Dimanche 24 juillet 2005 - Dix-septième dimanche

La vie est trop belle.

1 Rois 3,5-12 - Psaume 118 - Romains 8,28-30 - Matthieu 13,44-52
dimanche 24 juillet 2005.
 

La vie est trop belle.

En langage jeune, je pourrais vouloir dire par là que la vie est vraiment très belle, par exemple pour Magali et Jean-Alexandre au lendemain de leur mariage.

Jean-Alexandre n’est-il pas comme un homme qui a trouvé la perle rare ? Il se donne tout entier de bon cœur pour la recevoir. Et Magali pareillement se réjouit parce qu’elle a trouvé un trésor pour sa vie. Le mariage en soi est comme une mise en œuvre des deux premières paraboles de notre évangile d’aujourd’hui.

Pourtant le mariage, fût-il le plus réussi, n’est pas qu’une aimable ballade. La réalité que nous connaissons comporte aussi tant d’épreuves et de gâchis. Comme s’il ne suffisait pas des catastrophes naturelles et des maladies, l’homme se laisse gagner par le mal et se déchaîne contre lui-même. Les actes de mort et de haine de certains nous laissent stupéfaits, mais tous aussi, empoisonnés parfois par la discorde et la jalousie, nous distillons le venin qui corrompt nos relations.

La vie serait trop belle, pouvons-nous penser avec amertume ou nostalgie aux jours les plus sombres, si nous la partagions simplement comme un trésor fragile à nous confié comme un enfant. La vie serait-elle trop belle pour être confiée aux hommes ?

D’ailleurs, notre évangile n’en reste pas aux paraboles charmantes du début : le Seigneur aussitôt, avec l’image du filet tiré sur le rivage, en revient à l’évocation du Jugement dernier qui nous glace toujours. Comment ? Serait-il possible qu’à la fin certains d’entre nous soient rejetés à jamais comme mauvais ?

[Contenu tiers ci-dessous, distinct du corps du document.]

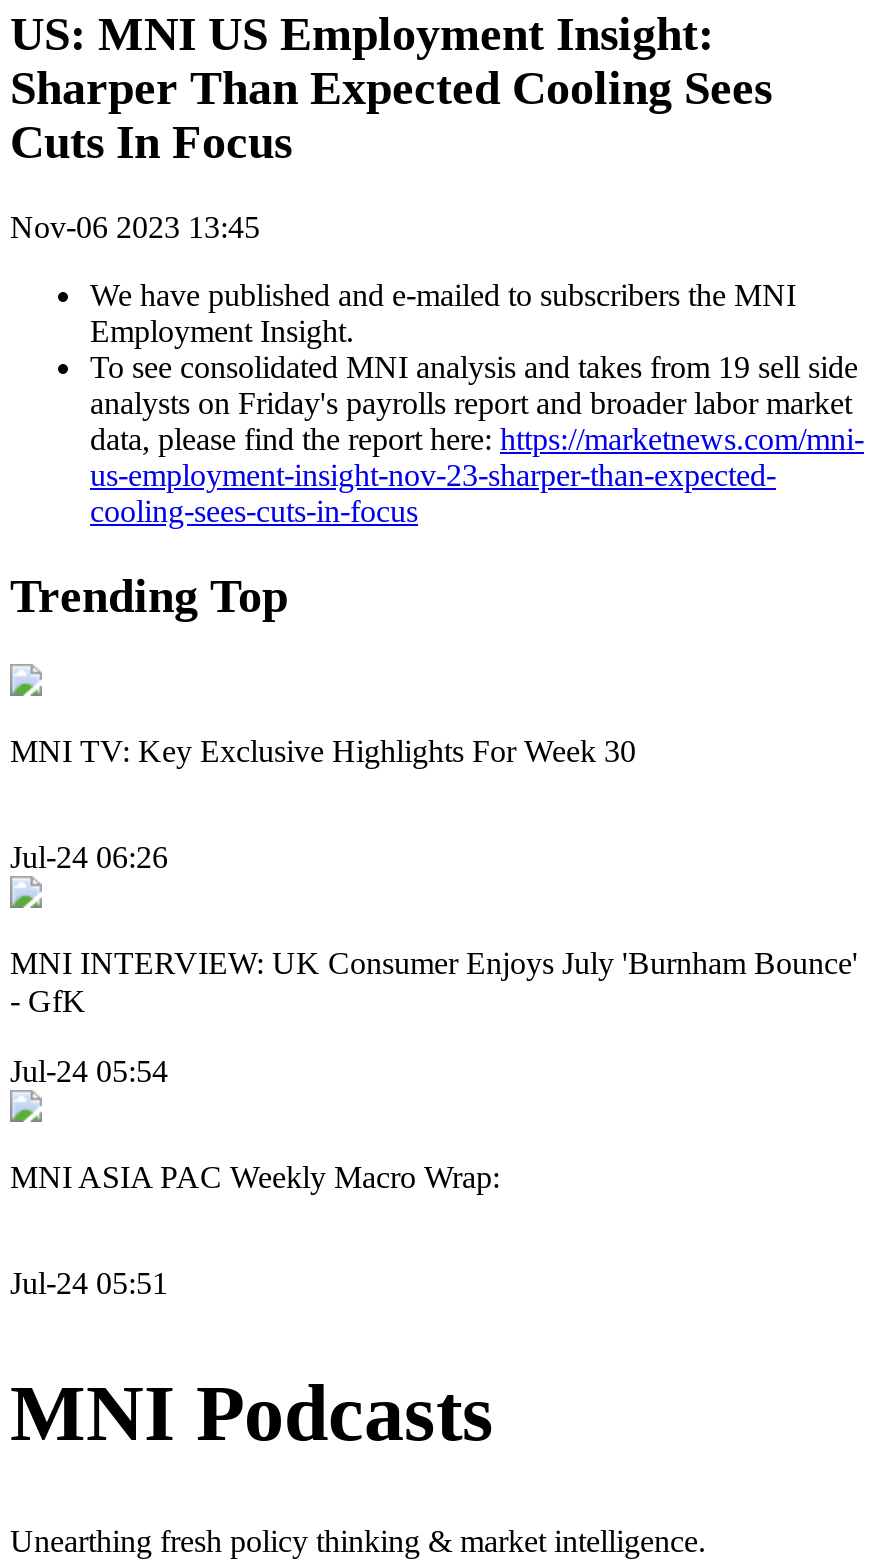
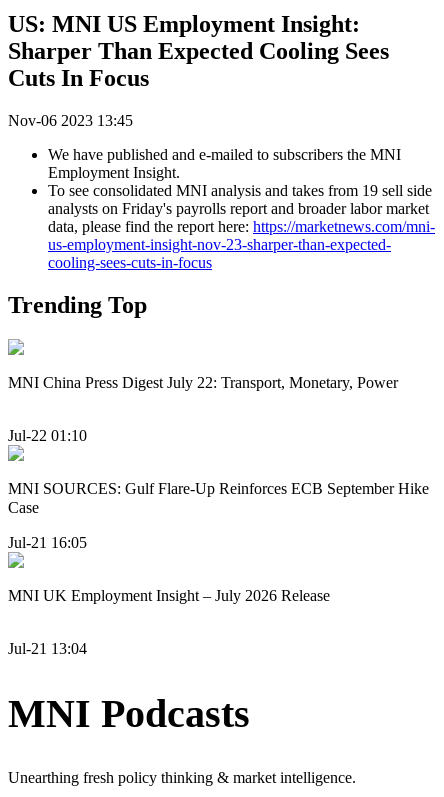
- MNI TV: Key Exclusive Highlights For Week 30
+ MNI China Press Digest July 22: Transport, Monetary, Power

- Jul-24 06:26
+ Jul-22 01:10

- MNI INTERVIEW: UK Consumer Enjoys July 'Burnham Bounce'
- - GfK
+ MNI SOURCES: Gulf Flare-Up Reinforces ECB September Hike
+ Case

- Jul-24 05:54
+ Jul-21 16:05

- MNI ASIA PAC Weekly Macro Wrap:
+ MNI UK Employment Insight – July 2026 Release

- Jul-24 05:51
+ Jul-21 13:04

Rappelez-vous dimanche dernier, le bon grain et l’ivraie : si la parole de Dieu est plus acérée qu’un glaive à deux tranchants, ce n’est pas pour faucher les vivants parce qu’ils sont méchants, c’est pour pénétrer leur cœur et qu’ils se convertissent. Elle nous juge maintenant, la Parole, afin qu’en l’écoutant nous nous laissions séparer du mal et qu’ainsi nous puissions échapper au jugement, définitivement.

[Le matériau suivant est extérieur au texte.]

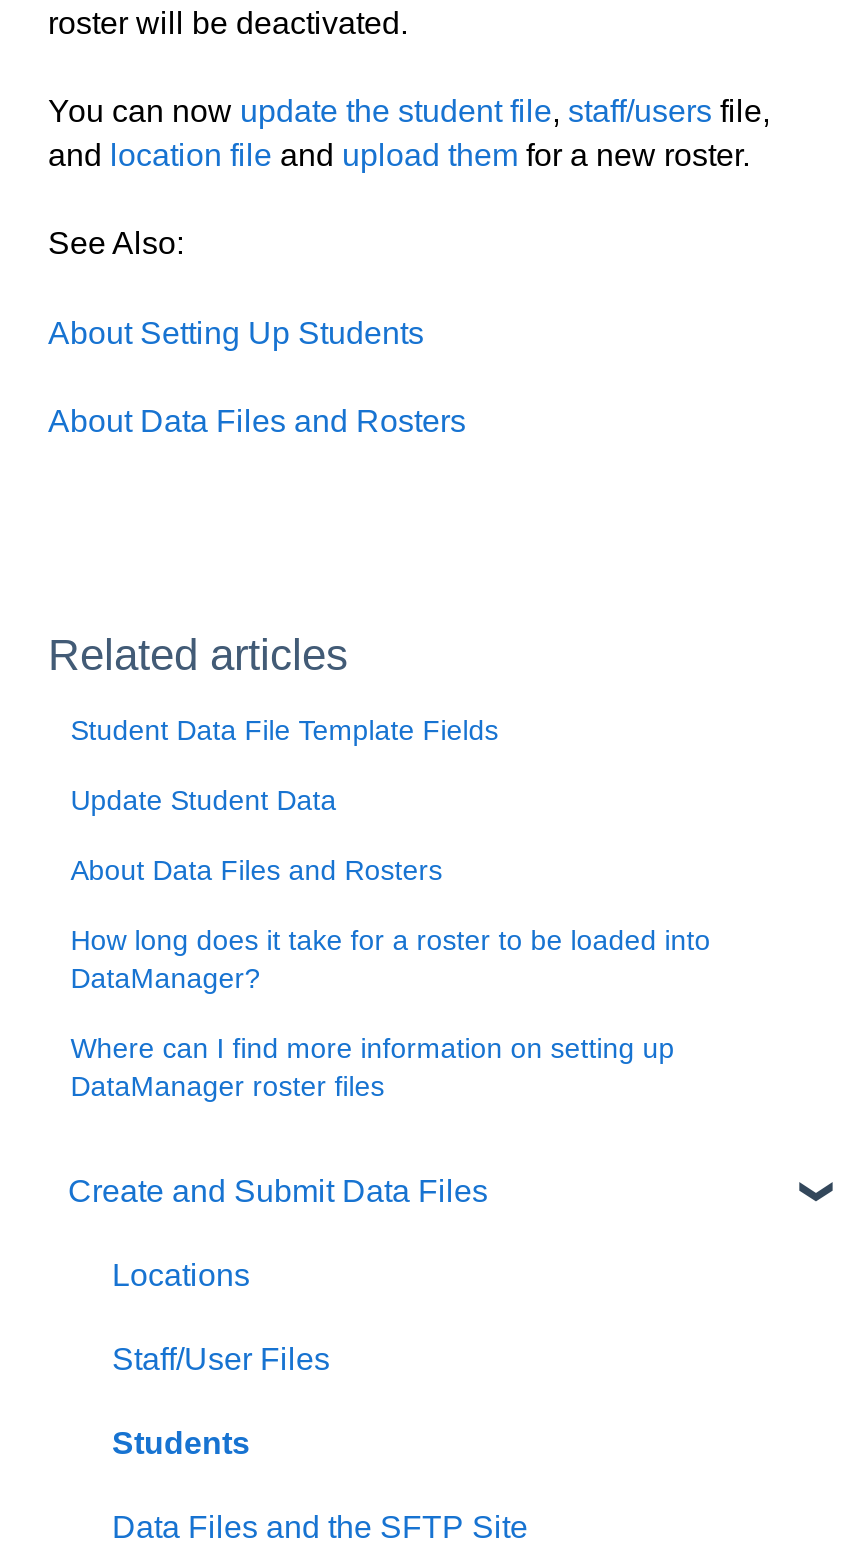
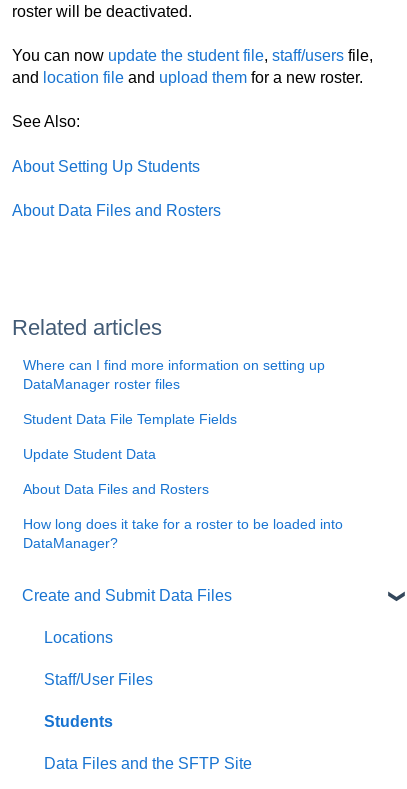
moved down: Student Data File Template Fields | Update Student Data | About Data Files and Rosters | How long does it take for a roster to be loaded into | DataManager?

moved up: Where can I find more information on setting up | DataManager roster files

En effet, Dieu s’est dit que la vie de l’homme était trop belle pour l’abandonner à la perdition. Et il est allé, pour la sauver, jusqu’à donner son Fils. Cette parole, mes amis, dépasse tout ce que nous pourrions expliquer dans nos meilleurs discours. Elle est la sagesse que même Salomon au meilleur de ce que, grâce à Dieu, son cœur écoutait ne pouvait imaginer.

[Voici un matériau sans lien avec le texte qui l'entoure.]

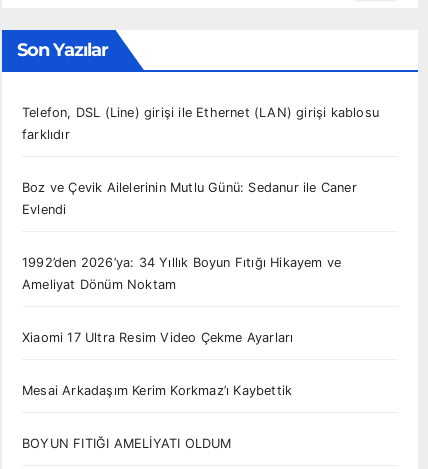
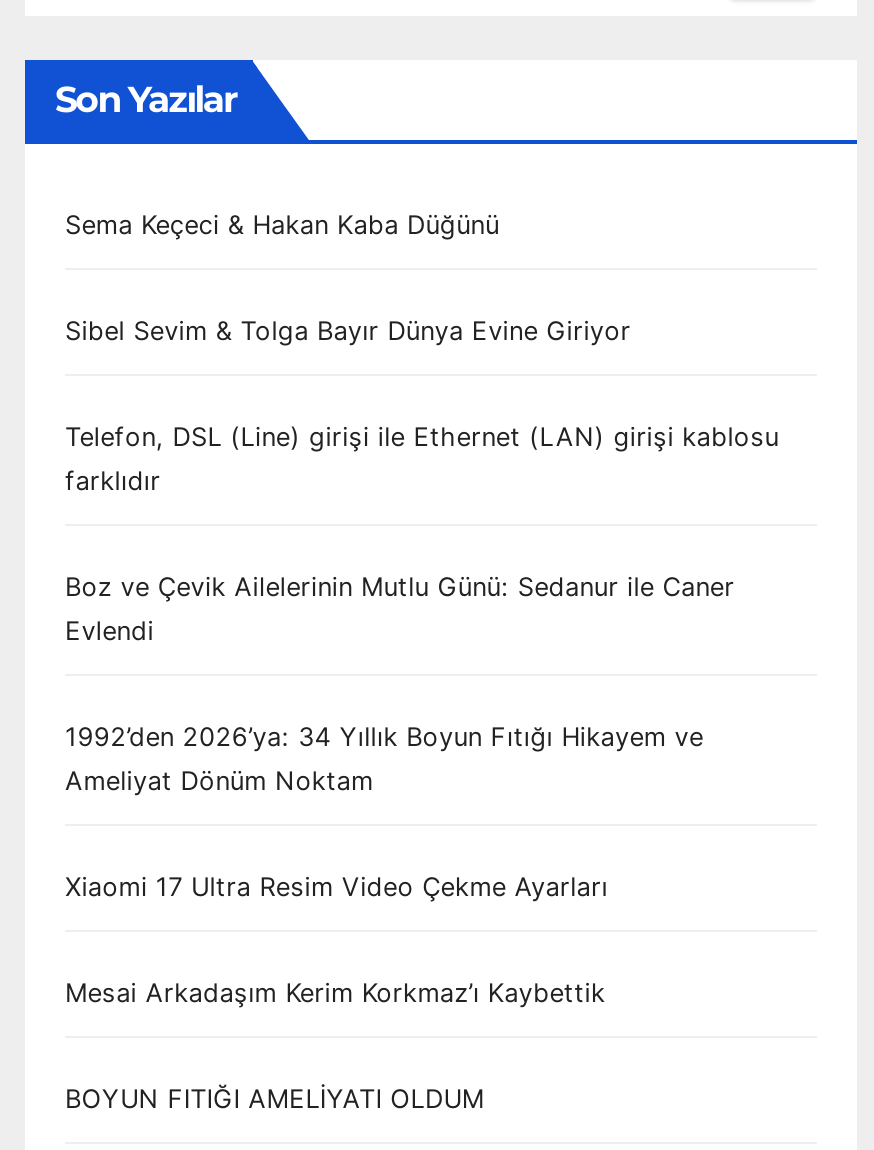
+ Sema Keçeci & Hakan Kaba Düğünü

+ Sibel Sevim & Tolga Bayır Dünya Evine Giriyor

Les petits enfants sont sur un pied d’égalité avec les grands savants devant cette folie de Dieu plus sage que les hommes, et même ils sont devant. Car nul ne peut l’entendre et la recevoir que dans sa faiblesse et son ingénuité. Et personne ne la met en pratique, cette parole de vie éternelle, sans passer par la mort à ce monde et le dénuement de soi.

C’est pourquoi nous sommes si heureux de ces moments précieux, comme le mariage de Jean-Alexandre et Magali, où nous éprouvons quelque chose d’une grâce de réconciliation, oubliant de grand coeur ce qu’il en a coûté de sacrifices d’amour-propre pour les uns ou les autres.

C’est facile en voyant ces délicieux enfants si bien élevés du premier rang de penser que leur vie est trop belle pour ne pas être aimée. Mais n’est-ce pas le cas aussi des garnements plus grands qui ne sont même pas venus ici ce matin ?

Et si un jour le visage qui nous fait face devait être celui de quelqu’un qui nous a crucifié dans nos attachements les plus chers, qu’est-ce qui nous gardera de la haine ? Rien ne le pourra sinon la pensée du regard de Dieu sur tout enfant des hommes, même le plus défiguré, et de la parole de la Croix qui dit en acte que sa vie était trop belle pour ne pas être sauvée.